[[ Extracted entries, beginning ]]

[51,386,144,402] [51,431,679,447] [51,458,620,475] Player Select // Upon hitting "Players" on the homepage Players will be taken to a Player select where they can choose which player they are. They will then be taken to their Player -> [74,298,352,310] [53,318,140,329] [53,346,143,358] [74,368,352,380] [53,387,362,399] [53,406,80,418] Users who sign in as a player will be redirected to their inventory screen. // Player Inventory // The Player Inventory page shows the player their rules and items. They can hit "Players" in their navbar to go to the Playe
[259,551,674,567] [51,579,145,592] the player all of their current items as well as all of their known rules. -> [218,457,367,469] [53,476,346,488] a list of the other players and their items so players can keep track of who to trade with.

[[ Extracted entries, end ]]
[[ Extracted entries, beginning ]]

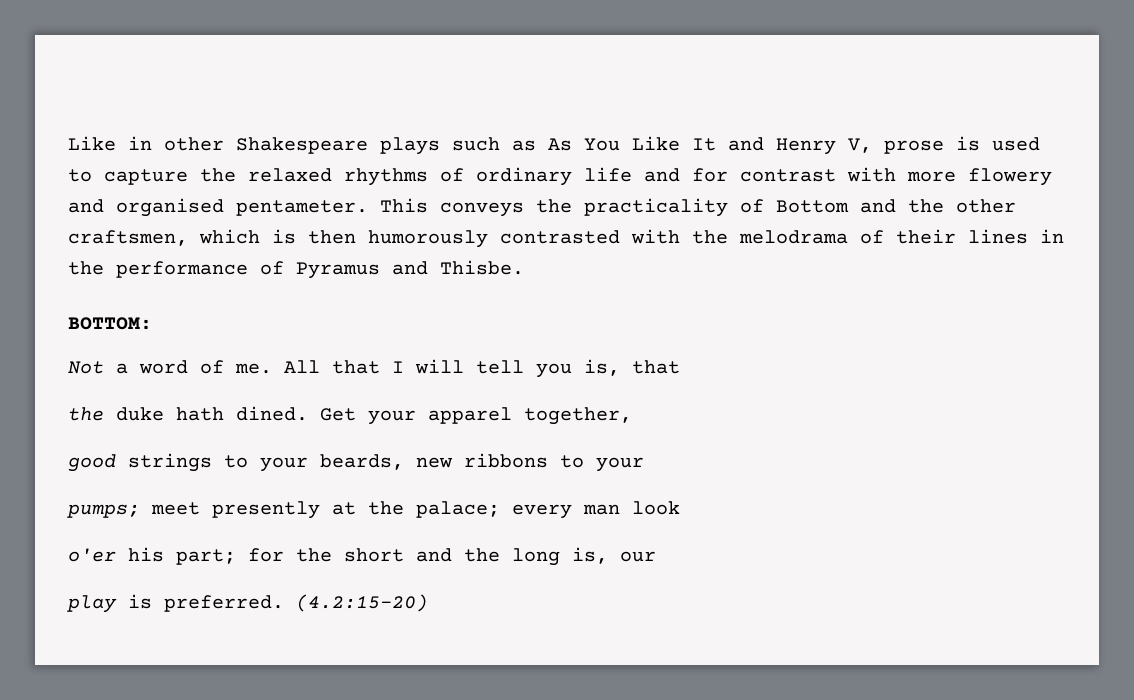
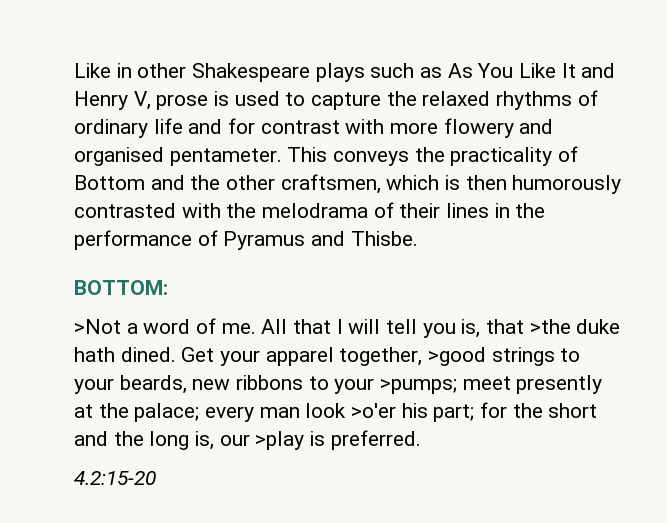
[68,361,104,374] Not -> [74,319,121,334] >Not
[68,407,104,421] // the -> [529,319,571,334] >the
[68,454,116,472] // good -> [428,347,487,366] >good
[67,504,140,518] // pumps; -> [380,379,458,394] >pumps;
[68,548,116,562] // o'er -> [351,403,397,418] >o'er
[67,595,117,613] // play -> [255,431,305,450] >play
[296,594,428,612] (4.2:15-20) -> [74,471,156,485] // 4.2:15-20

[[ Extracted entries, end ]]

◆ **Task objective**
Please, from the entries above, set down exactly the lines from the one containing "[68,407,104,421] // the" through the one containing "[296,594,428,612] (4.2:15-20) ->", and only those.

◆ **Expected answer**
[68,407,104,421] // the -> [529,319,571,334] >the
[68,454,116,472] // good -> [428,347,487,366] >good
[67,504,140,518] // pumps; -> [380,379,458,394] >pumps;
[68,548,116,562] // o'er -> [351,403,397,418] >o'er
[67,595,117,613] // play -> [255,431,305,450] >play
[296,594,428,612] (4.2:15-20) -> [74,471,156,485] // 4.2:15-20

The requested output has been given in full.